RICHMOND, Va. — With Richmond’s new bus rapid transit system up and running after two years of construction, an effort to help businesses affected by the project is progressing – with a different approach than initially planned.
Funds originally approved to assist individual businesses along the GRTC Pulse bus line now are being divvied among four sections of the route, awarded to business associations or neighborhood groups that are determining how their shares will be used to their respective area’s benefit.
In June, City Council approved putting $280,000 in funds left over from the project toward beautification and parking improvements to help businesses affected by the project’s construction, which lasted eight months longer than planned.
The additional time meant contractor Lane Construction missed out on financial incentives that were to be awarded if the Pulse was completed by the end of last year. The $280,000 came from that pot, with City Councilwoman Kim Gray pushing for those funds to go toward assistance for businesses.

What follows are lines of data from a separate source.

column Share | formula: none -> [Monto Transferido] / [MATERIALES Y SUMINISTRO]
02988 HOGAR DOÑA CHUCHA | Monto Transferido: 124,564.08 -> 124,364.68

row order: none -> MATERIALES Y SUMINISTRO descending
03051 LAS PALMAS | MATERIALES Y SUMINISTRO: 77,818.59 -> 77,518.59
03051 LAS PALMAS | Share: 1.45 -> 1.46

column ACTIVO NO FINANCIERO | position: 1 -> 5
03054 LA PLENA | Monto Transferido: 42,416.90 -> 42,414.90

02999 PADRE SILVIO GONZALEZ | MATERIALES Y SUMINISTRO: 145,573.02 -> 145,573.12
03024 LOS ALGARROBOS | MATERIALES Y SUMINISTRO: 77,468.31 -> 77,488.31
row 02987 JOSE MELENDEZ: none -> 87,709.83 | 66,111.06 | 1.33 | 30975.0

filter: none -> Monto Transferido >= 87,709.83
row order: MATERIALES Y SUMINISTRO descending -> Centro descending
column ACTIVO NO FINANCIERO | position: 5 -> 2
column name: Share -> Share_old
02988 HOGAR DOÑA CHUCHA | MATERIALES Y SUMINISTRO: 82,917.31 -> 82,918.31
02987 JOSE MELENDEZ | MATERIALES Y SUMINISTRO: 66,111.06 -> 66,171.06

Gray said her original goal was to compensate restaurants and shops that lost business – or in some cases went out of business – during construction, but that plan met pushback from city officials and Mayor Levar Stoney, who she said encouraged a broader approach.

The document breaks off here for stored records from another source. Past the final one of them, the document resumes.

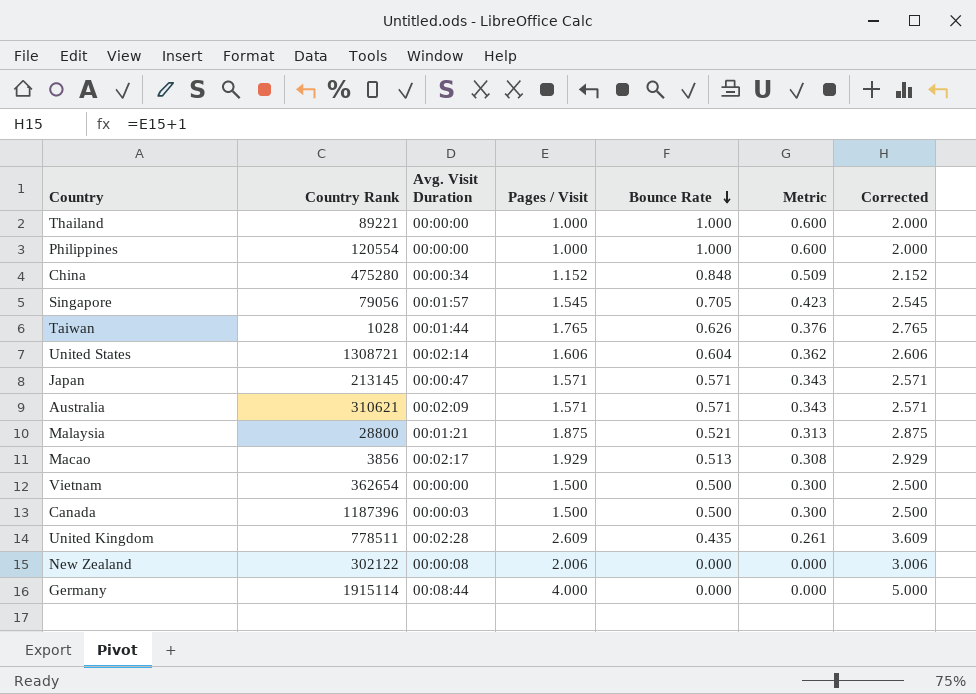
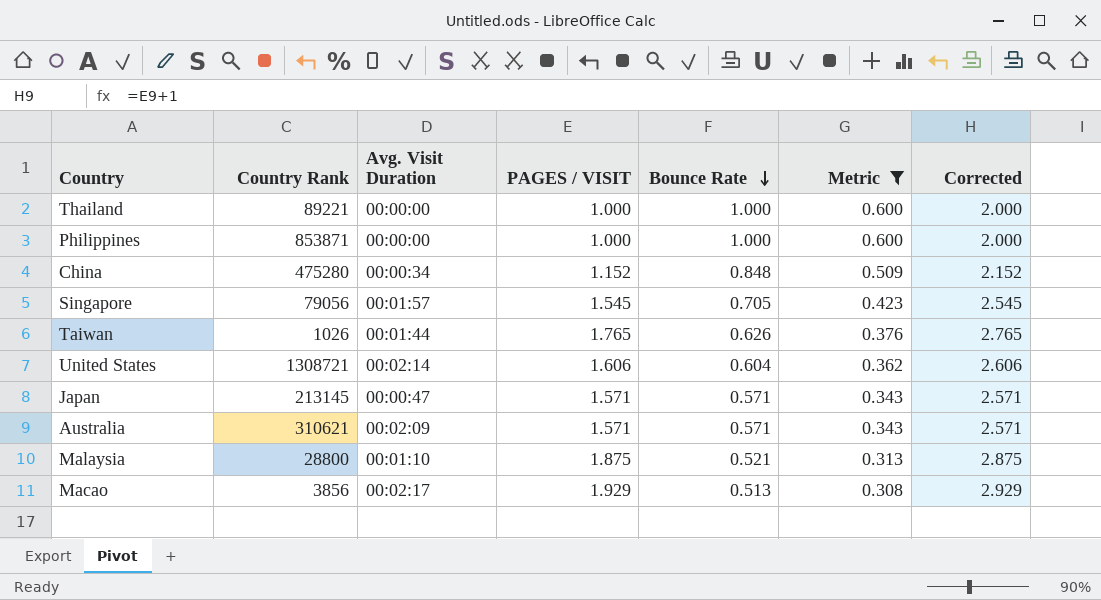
filter: none -> Metric >= 0.308
column name: Pages / Visit -> PAGES / VISIT
Philippines | Country Rank: 120554 -> 853871
Taiwan | Country Rank: 1028 -> 1026
Malaysia | Avg. Visit Duration: 00:01:21 -> 00:01:10

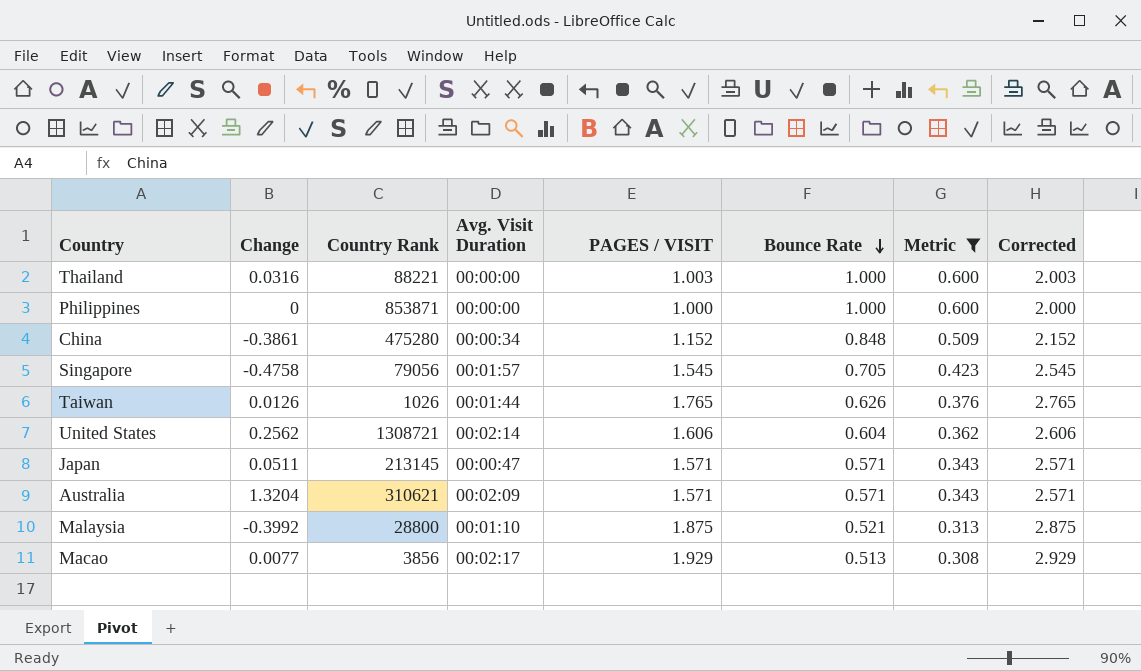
column Change | position: none -> 2
Thailand | Country Rank: 89221 -> 88221
Thailand | PAGES / VISIT: 1.000 -> 1.003
Thailand | Corrected: 2.000 -> 2.003

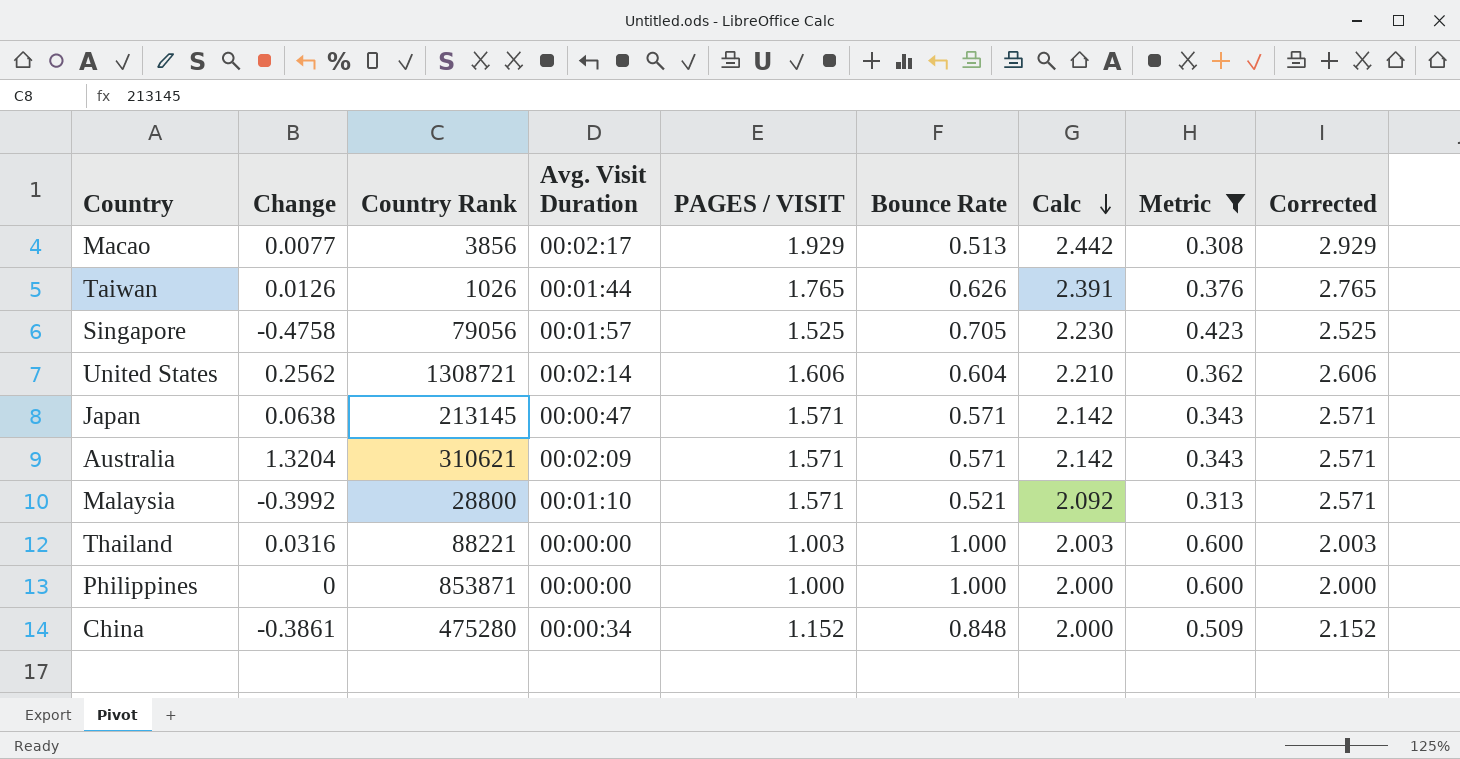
row order: Bounce Rate descending -> Calc descending
column Calc | formula: none -> [PAGES / VISIT] + [Bounce Rate]
Singapore | PAGES / VISIT: 1.545 -> 1.525
Singapore | Corrected: 2.545 -> 2.525
Japan | Change: 0.0511 -> 0.0638
Malaysia | PAGES / VISIT: 1.875 -> 1.571
Malaysia | Corrected: 2.875 -> 2.571

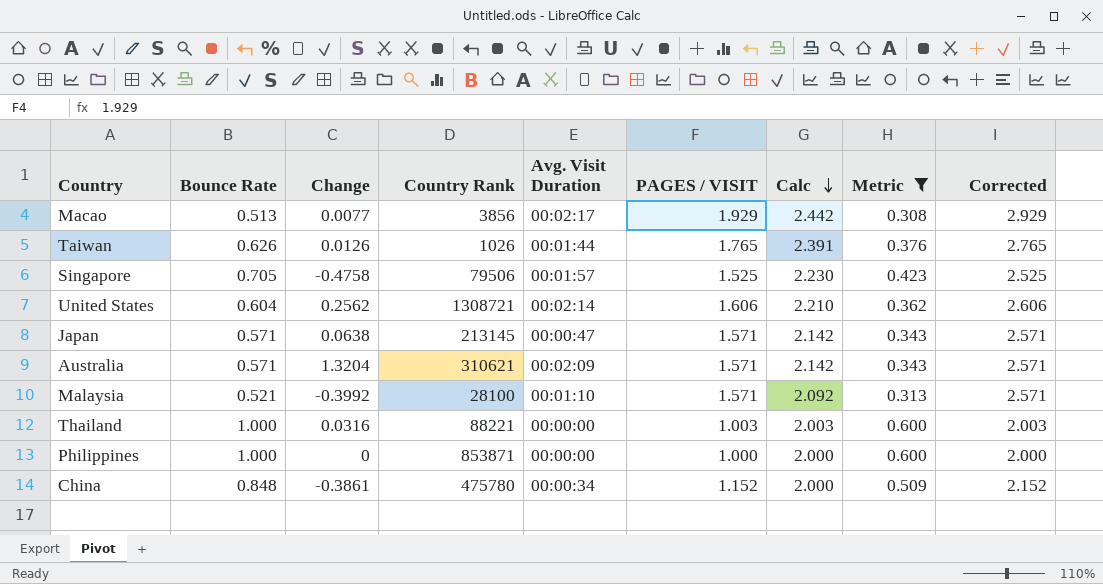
column Bounce Rate | position: 6 -> 2
Singapore | Country Rank: 79056 -> 79506
Malaysia | Country Rank: 28800 -> 28100
China | Country Rank: 475280 -> 475780

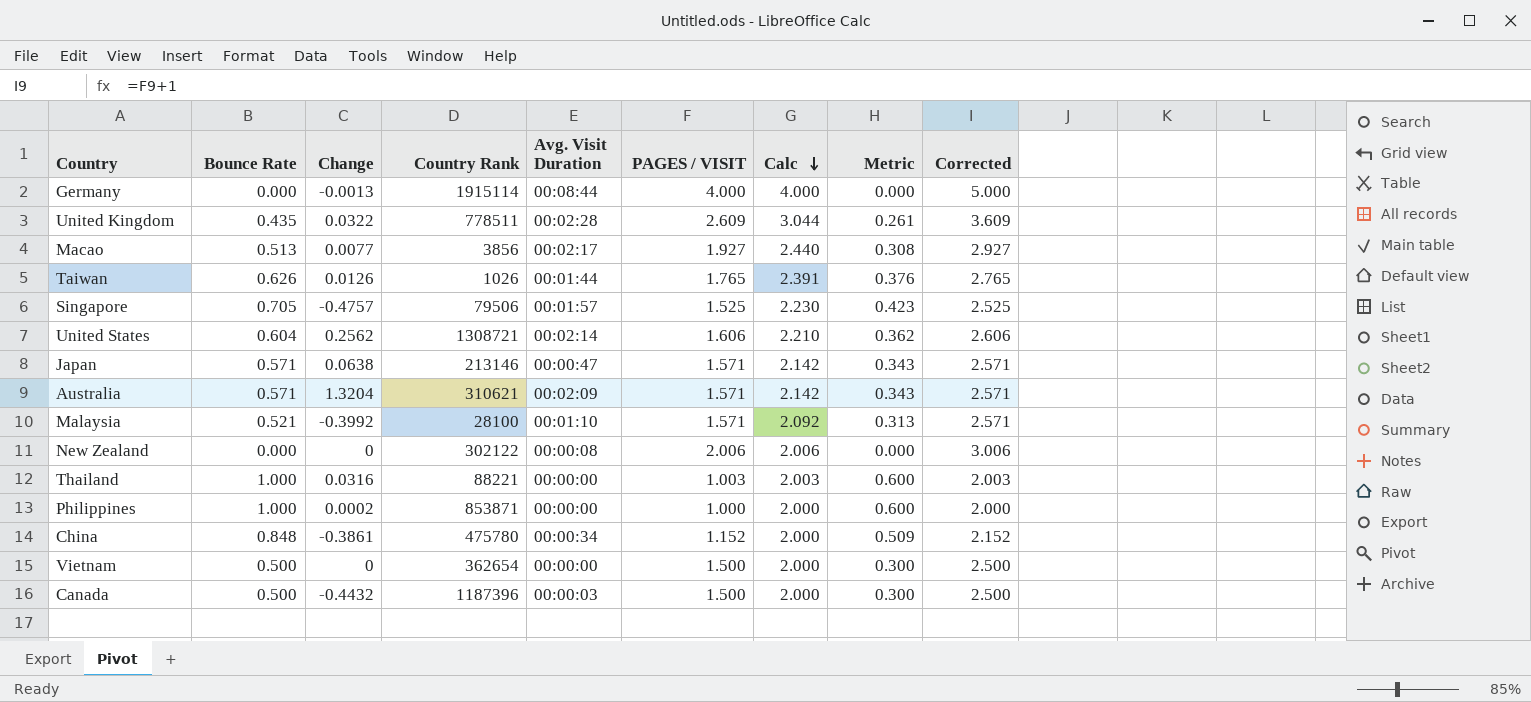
filter: Metric >= 0.308 -> none
Macao | PAGES / VISIT: 1.929 -> 1.927
Macao | Calc: 2.442 -> 2.440
Macao | Corrected: 2.929 -> 2.927
Singapore | Change: -0.4758 -> -0.4757
Japan | Country Rank: 213145 -> 213146
Philippines | Change: 0 -> 0.0002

“The mayor was not agreeable to direct grants,” Gray said. “Levar said he didn’t want to set a precedent that any of these construction projects would create a need to compensate businesses.
“It’s too complicated to figure out each business’s individual losses and how much of that can be contributed to the construction,” she said. “Several of the businesses are no longer around, especially down in Shockoe Bottom and certain stretches of Broad Street, so how would you even compensate those businesses that no longer exist?”